▶

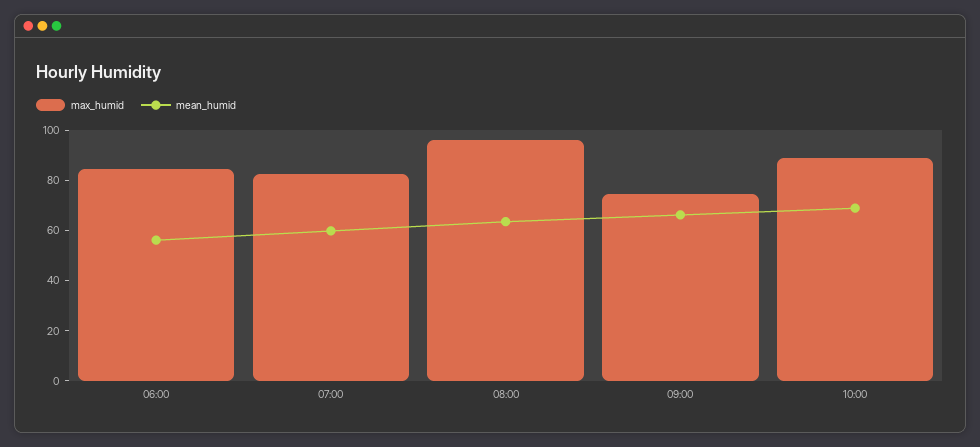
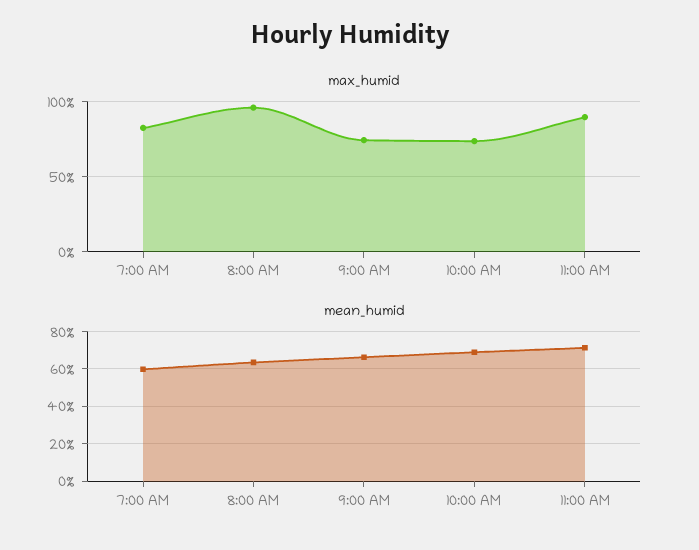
max_humid, 06:00: 85 -> none
mean_humid, 06:00: 55 -> none
max_humid, 10:00: 90 -> 75
max_humid, 11:00 AM: none -> 90
mean_humid, 11:00 AM: none -> 70

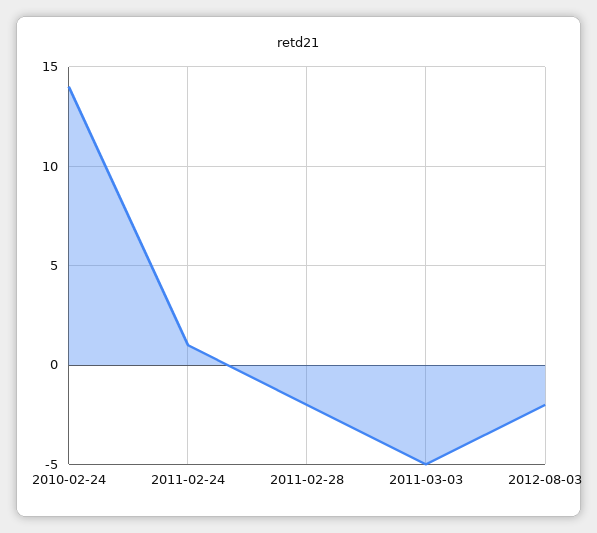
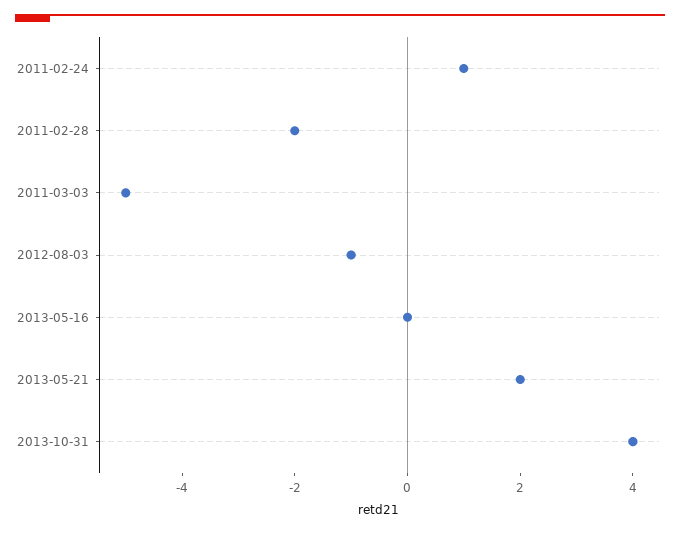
2010-02-24: 14 -> none
2012-08-03: -2 -> -1
2013-05-16: none -> 0
2013-05-21: none -> 2
2013-10-31: none -> 4

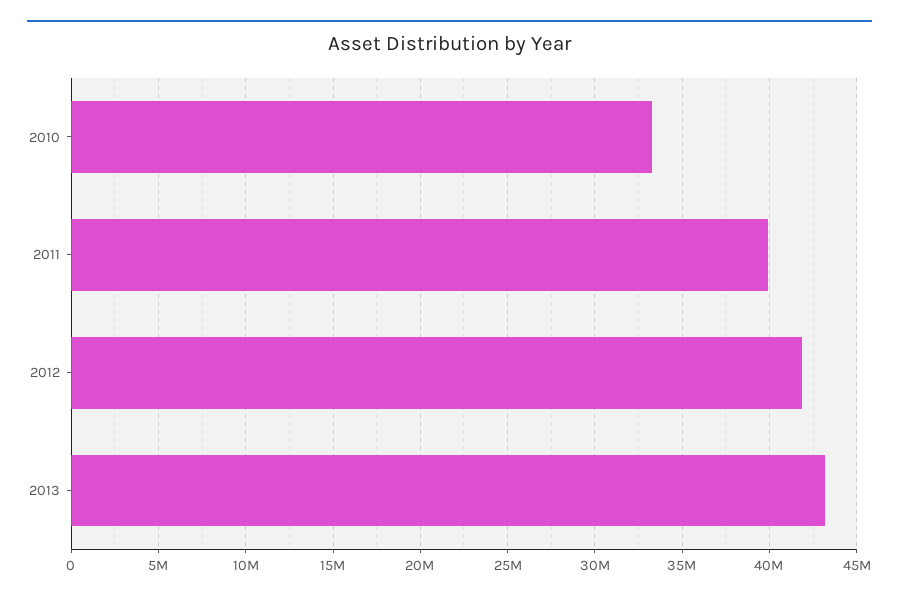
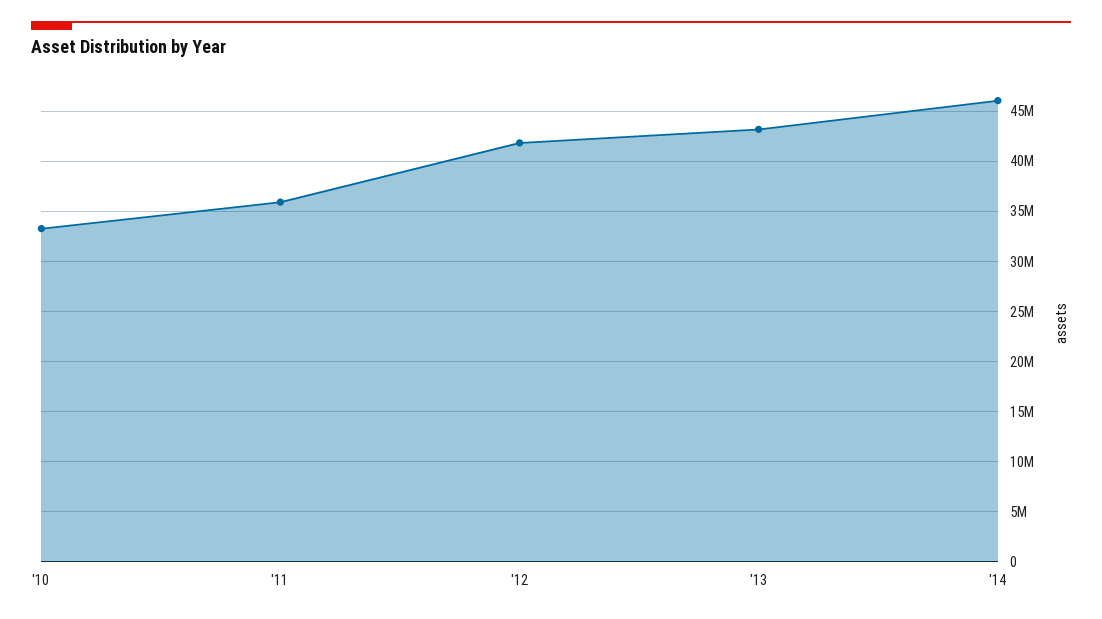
2011: 40000000 -> 36000000
'14: none -> 46000000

◀

» **EXERCISE GOAL**
Search the listing for "none" and copy each line holding it.

» **EXERCISE ANSWER**
max_humid, 06:00: 85 -> none
mean_humid, 06:00: 55 -> none
max_humid, 11:00 AM: none -> 90
mean_humid, 11:00 AM: none -> 70
2010-02-24: 14 -> none
2013-05-16: none -> 0
2013-05-21: none -> 2
2013-10-31: none -> 4
'14: none -> 46000000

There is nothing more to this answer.